The peppermint plant is a fast-growing perennial with culinary and medicinal uses. This refreshingly cool peppery plant grows worldwide and is famous for its flavor-enhancing abilities and healing properties. 

Hanging herbs tied in bundles.

If you love mint, you should know that peppermint is easy to grow from seed. Read on to learn the health benefits, ways to use peppermint medicinally and for culinary purposes, and everything you need to know to grow, harvest, and preserve your peppermint plant.

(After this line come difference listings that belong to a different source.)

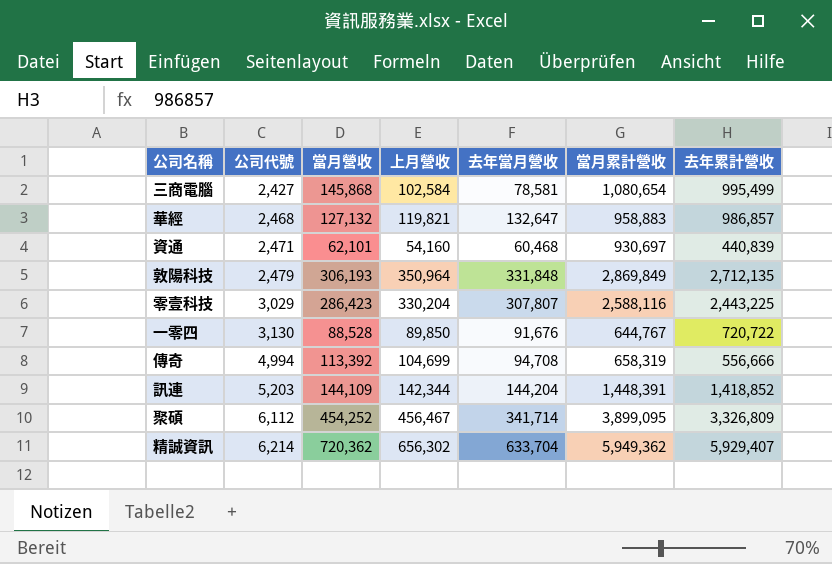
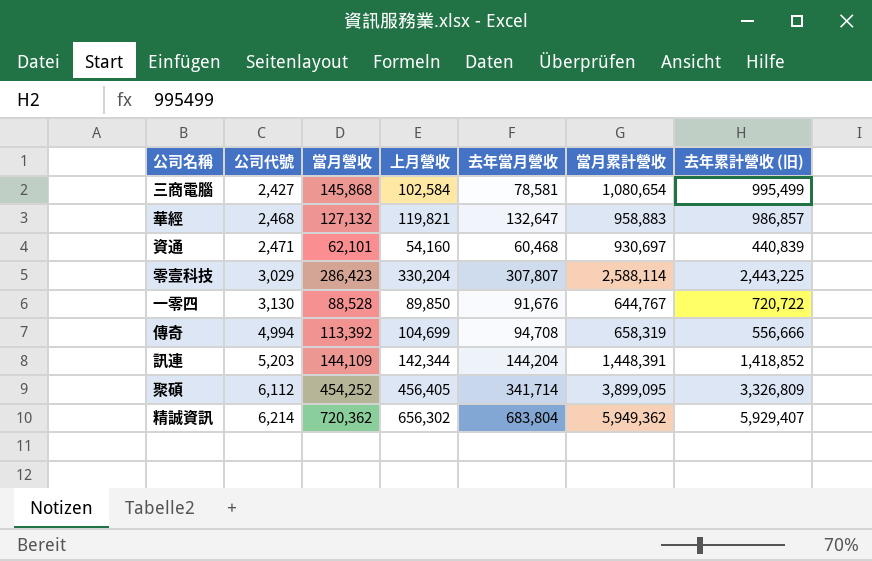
column name: 去年累計營收 -> 去年累計營收 (旧)
row 敦陽科技: 2,479 | 306,193 | 350,964 | 331,848 | 2,869,849 | 2,712,135 -> none
零壹科技 | 當月累計營收: 2,588,116 -> 2,588,114
聚碩 | 上月營收: 456,467 -> 456,405
精誠資訊 | 去年當月營收: 633,704 -> 683,804

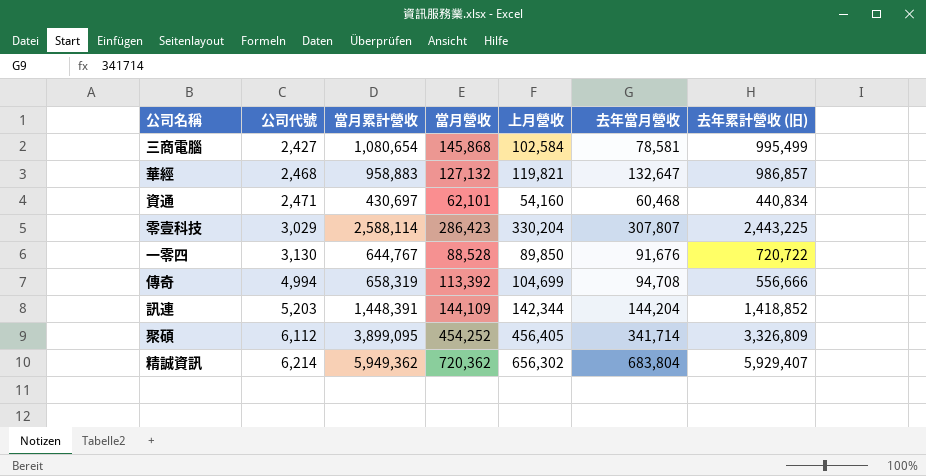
column 當月累計營收 | position: 6 -> 3
資通 | 當月累計營收: 930,697 -> 430,697
資通 | 去年累計營收 (旧): 440,839 -> 440,834

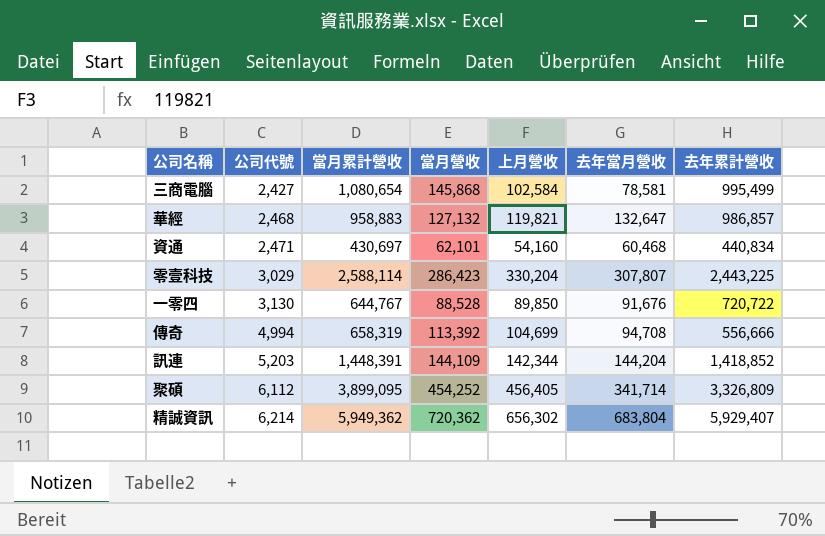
column name: 去年累計營收 (旧) -> 去年累計營收

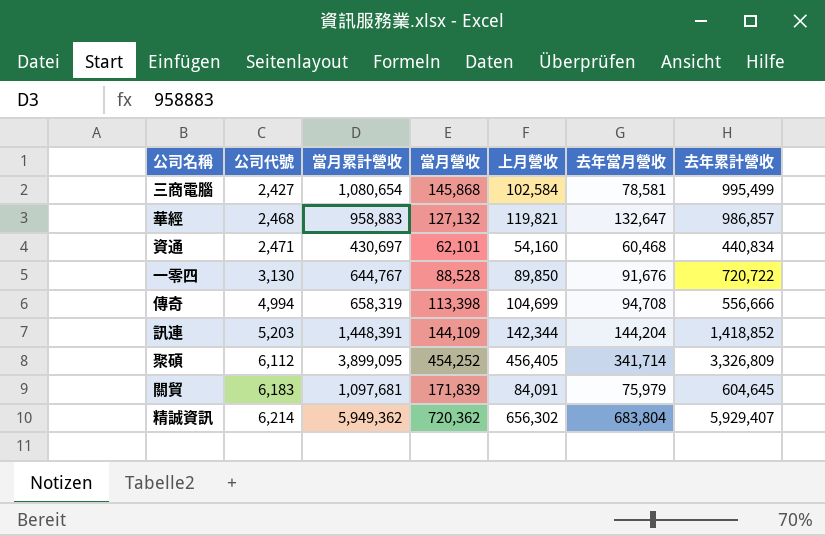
row 零壹科技: 3,029 | 2,588,114 | 286,423 | 330,204 | 307,807 | 2,443,225 -> none
傳奇 | 當月營收: 113,392 -> 113,398
row 關貿: none -> 6,183 | 1,097,681 | 171,839 | 84,091 | 75,979 | 604,645

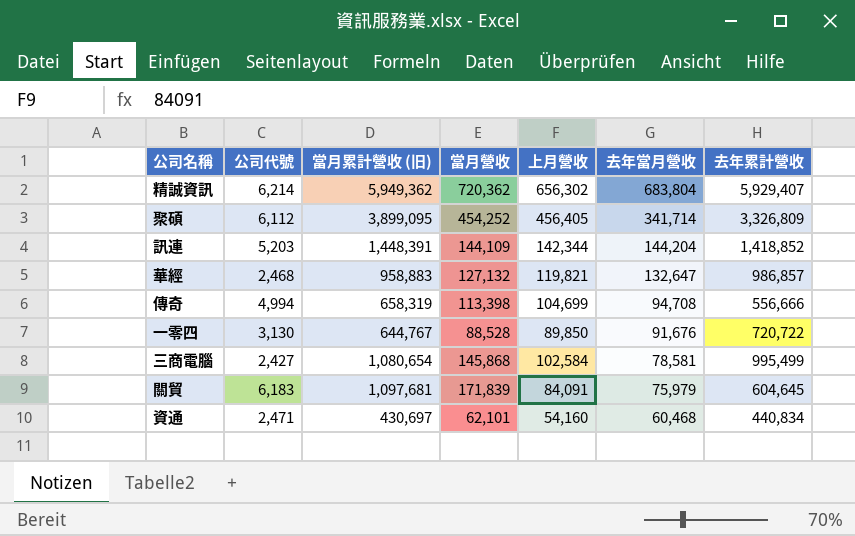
row order: 公司代號 ascending -> 去年當月營收 descending
column name: 當月累計營收 -> 當月累計營收 (旧)

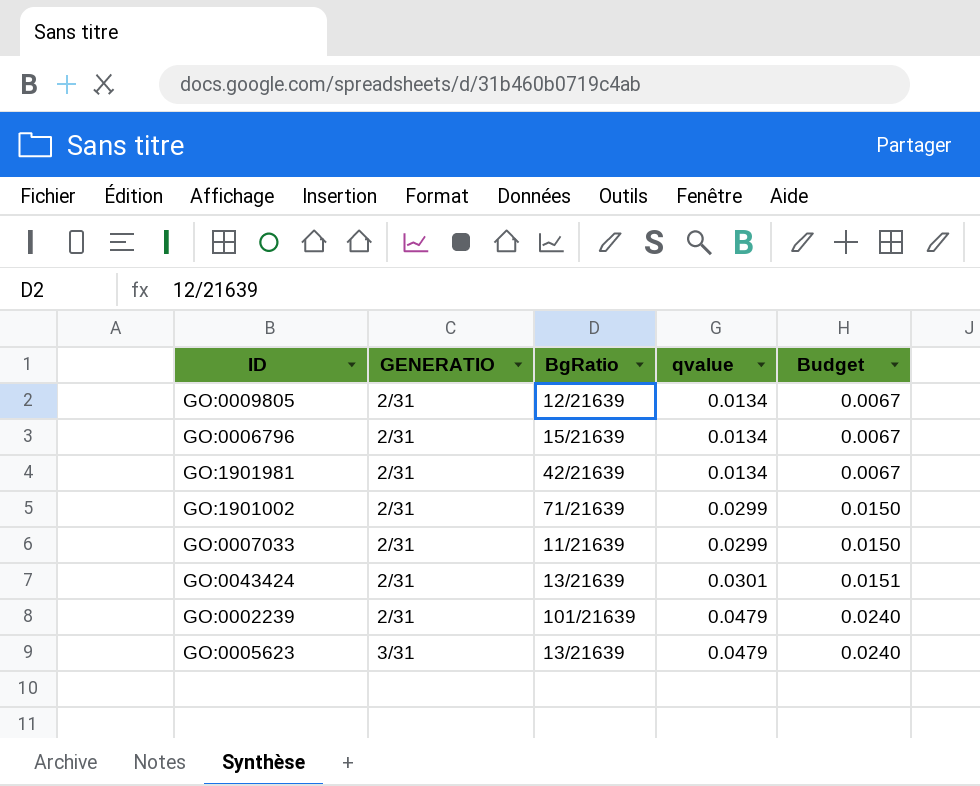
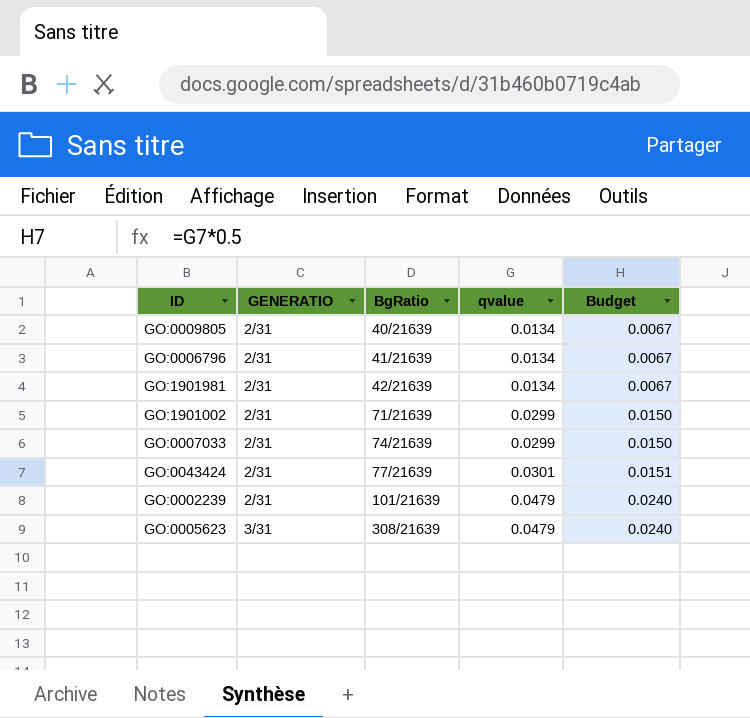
GO:0009805 | BgRatio: 12/21639 -> 40/21639
GO:0006796 | BgRatio: 15/21639 -> 41/21639
GO:0007033 | BgRatio: 11/21639 -> 74/21639
GO:0043424 | BgRatio: 13/21639 -> 77/21639
GO:0005623 | BgRatio: 13/21639 -> 308/21639

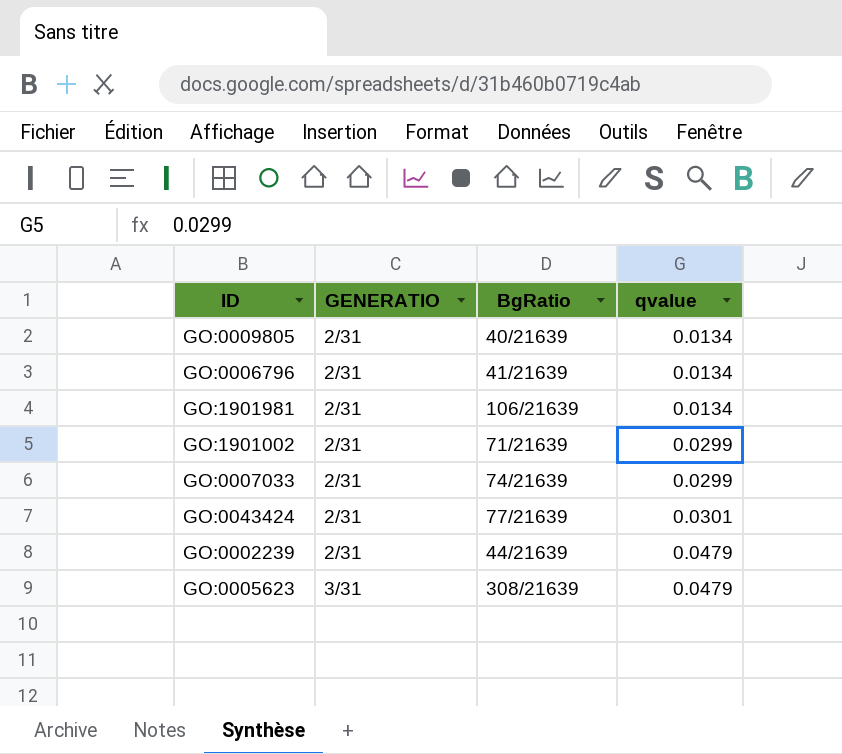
column Budget | formula: [qvalue] * 0.5 -> none
GO:1901981 | BgRatio: 42/21639 -> 106/21639
GO:0002239 | BgRatio: 101/21639 -> 44/21639

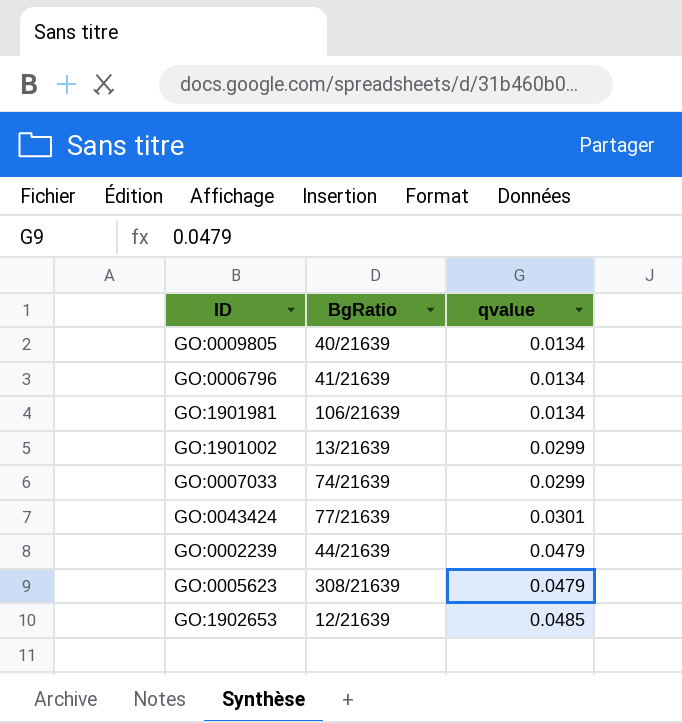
column GENERATIO | position: 2 -> none
GO:1901002 | BgRatio: 71/21639 -> 13/21639
row GO:1902653: none -> 12/21639 | 0.0485

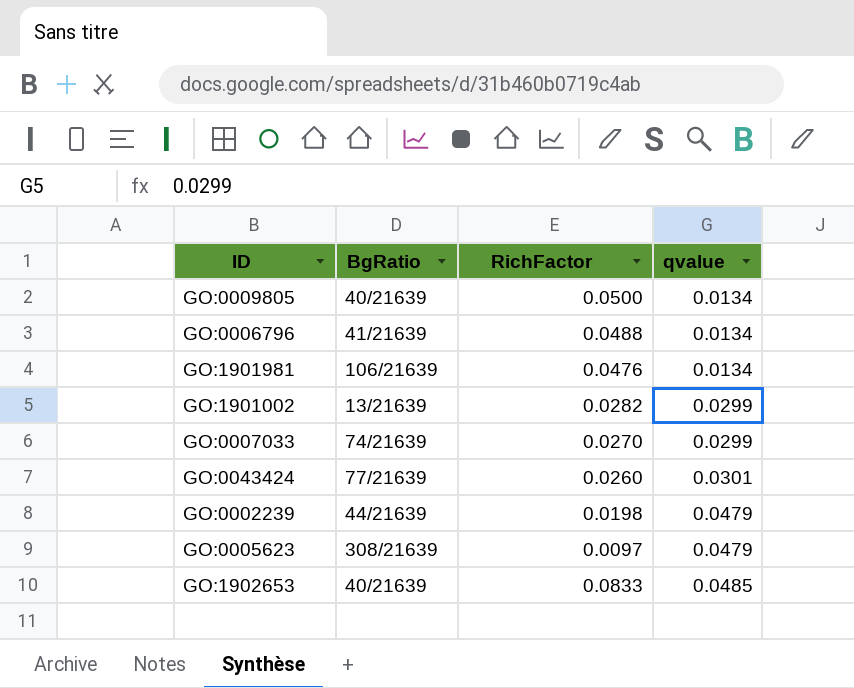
column RichFactor | position: none -> 3
GO:1902653 | BgRatio: 12/21639 -> 40/21639

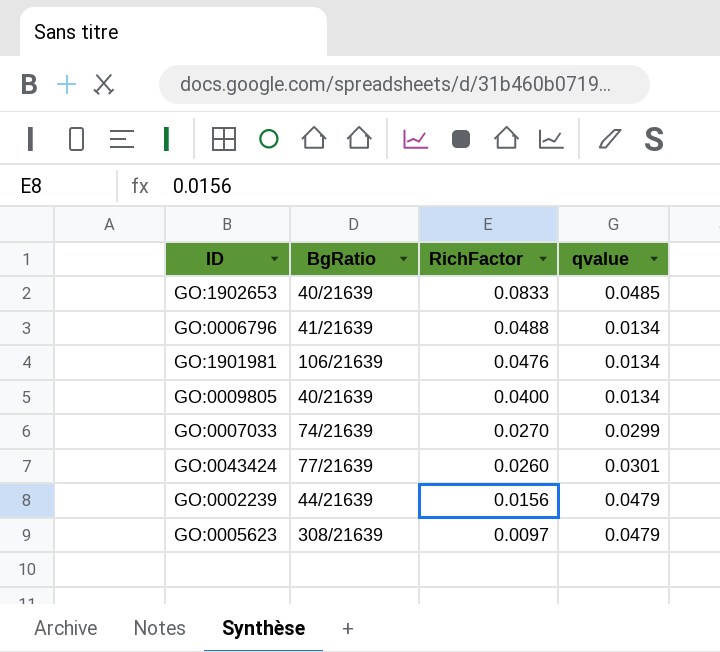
row order: qvalue ascending -> RichFactor descending
row GO:1901002: 13/21639 | 0.0282 | 0.0299 -> none
GO:0009805 | RichFactor: 0.0500 -> 0.0400
GO:0002239 | RichFactor: 0.0198 -> 0.0156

Why I Love the Peppermint Plant

Peppermint (Mentha x piperita variegata) is an herbaceous perennial that spreads its roots, propagating rapidly throughout the garden. The versatility of peppermint for culinary use and medicinal benefits makes it one of my favorite 15 medicinal herbs to grow in my old-fashioned cottage garden

Like the lemon balm plant, the health benefits and fragrance invite calm in the mind and body. 

If you are interested in learning about medicinal herbs and their uses, peppermint is a great place to start with herbalism. Peppermint grows so prolifically that you must keep it contained to ensure it doesn’t take over the rest of your herb garden (unless you don’t mind it growing wild and unruly!).

With this advantage, it takes minimal effort to grow enough peppermint to provide an ample supply to stock your pantry and medicine cabinet each year.

It’s important to note that I am not a certified medical practitioner. This post is not intended to diagnose or treat but is for informational purposes only. Please contact your medical care professional before introducing new herbal remedies into your wellness routine.

Mint growing in the garden with a sign reading "Peppermint."

Peppermint Varieties

Worldwide there are over 600 types of mint. The natural hybrid, peppermint, with its dark green leaves and pretty pinkish, purple flowers, grows wild throughout North America, Australia and Europe. Here are a few popular varieties of peppermint.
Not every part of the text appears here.